In the present case, the five-and ten-year periods provided by law and the rules
are more than enough to enable petitioners to enforce their right under the subject
MOA. In this case, the judgment of the NLRC, having been based on a compromise
embodied in a written contract, was immediately executory upon its issuance on
October 12, 1998. Thus, it could have been executed by motion within five (5)
years. It was not. Nonetheless, it could have been enforced by an independent
action within the next five (5) years, or within ten (10) years from the time the
NLRC Decision was promulgated. It was not.

Therefore, petitioners' right to have the NLRC judgment executed by mere motion
as well as their right of action to enforce the same judgment had prescribed by the
time they filed their Motion for Writ of Execution on January 25, 2010.

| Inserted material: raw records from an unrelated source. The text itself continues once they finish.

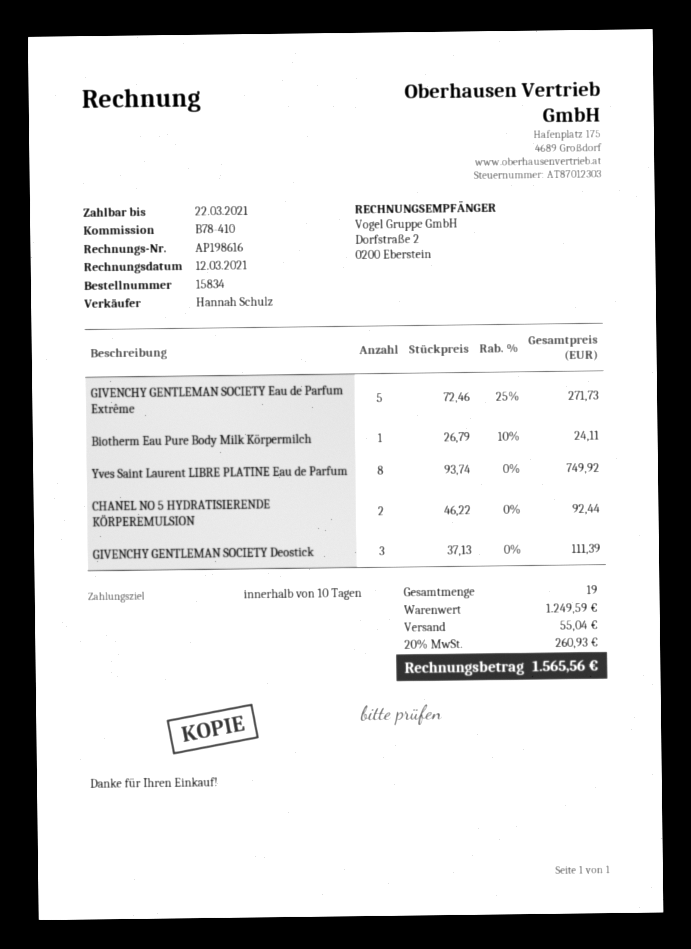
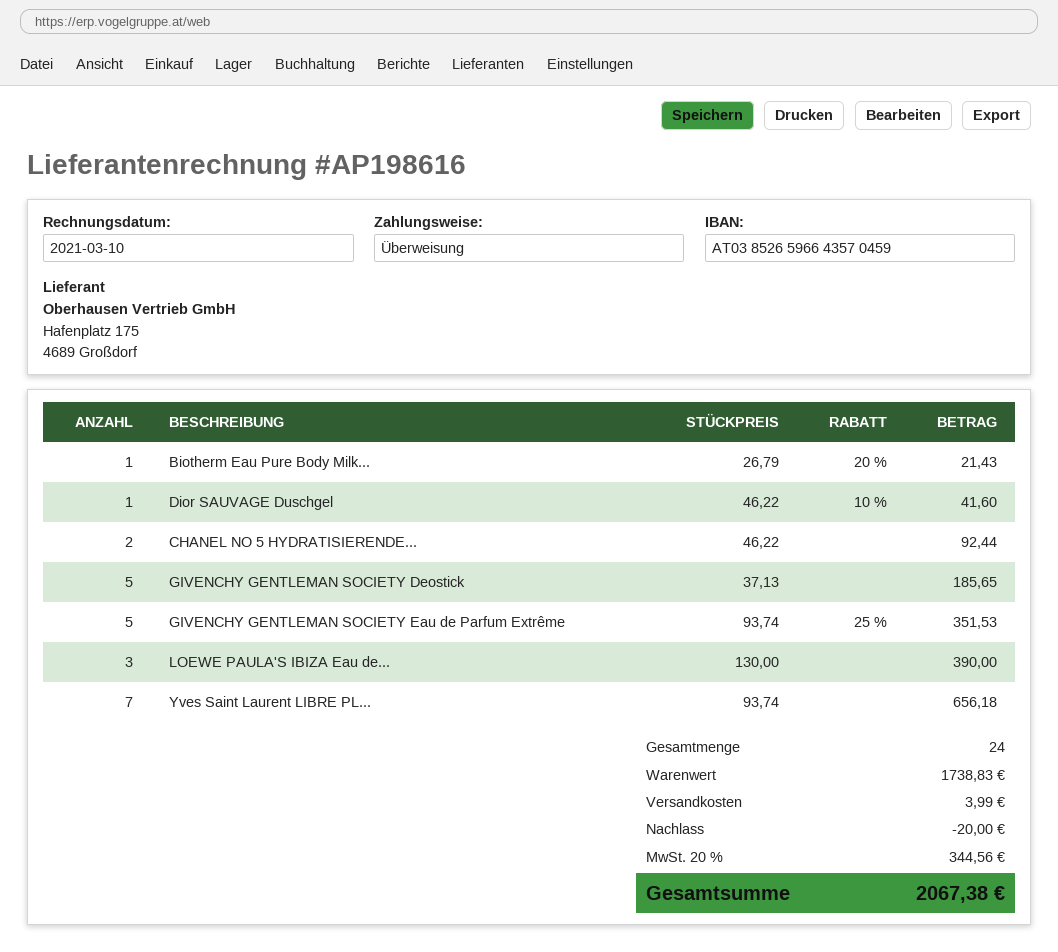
invoice date: 2021-03-12 -> 2021-03-10
GIVENCHY GENTLEMAN SOCIETY Eau de Parfum Extrême: 5 x 72.46 - 25% = 271.73 -> 5 x 93.74 - 25% = 351.53
Biotherm Eau Pure Body Milk Körpermilch: 1 x 26.79 - 10% = 24.11 -> 1 x 26.79 - 20% = 21.43
Yves Saint Laurent LIBRE PLATINE Eau de Parfum: 8 x 93.74 = 749.92 -> 7 x 93.74 = 656.18
GIVENCHY GENTLEMAN SOCIETY Deostick: 3 x 37.13 = 111.39 -> 5 x 37.13 = 185.65
Dior SAUVAGE Duschgel: none -> 1 x 46.22 - 10% = 41.60
LOEWE PAULA'S IBIZA Eau de...: none -> 3 x 130.00 = 390.00
total quantity: 19 -> 24
subtotal: 1249.59 -> 1738.83
discount: none -> 20.00
shipping: 55.04 -> 3.99
tax: 20% = 260.93 -> 20% = 344.56
total: 1565.56 -> 2067.38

QUANTUM FOODS, INC. vs. ESLOYO

[GR. No. 213696, December 9, 2015]

FACTS

Petitioner, Quantum Foods, Inc. (QFI) is a domestic corporation engaged in the


distribution and selling of food products nationwide. It hired respondent, Esloyo
as Major Accounts Representative, and Magsila as Key Accounts Representative.
Esloyo and Magsila were each required to post a cash bond in the amount of
P10,000.00 and P7,000.00, respectively. However, later on, both were terminated,
Esloyo for alleged misbehavior and violations of various company rules and
regulations, such as sexual harassment, misappropriation of company funds/
property, falsification/padding of reports and serious misconduct, and Magsila
was retrenched because QFI decided to reorganize its sales force nationwide
following a drastic drop in net income.

Esloyo asserted that his dismissal was illegal, claiming that: (a) the charges were
all fabricated; (b) no formal investigation was conducted; and (c) he was not given
the opportunity to confront his accusers. Magsila, on the other hand, averred that
there was no valid retrenchment as the losses claimed by QFI were

Page | 255
unsubstantiated and that he was merely replaced. The Labor Arbiter found
respondents to have been illegally dismissed.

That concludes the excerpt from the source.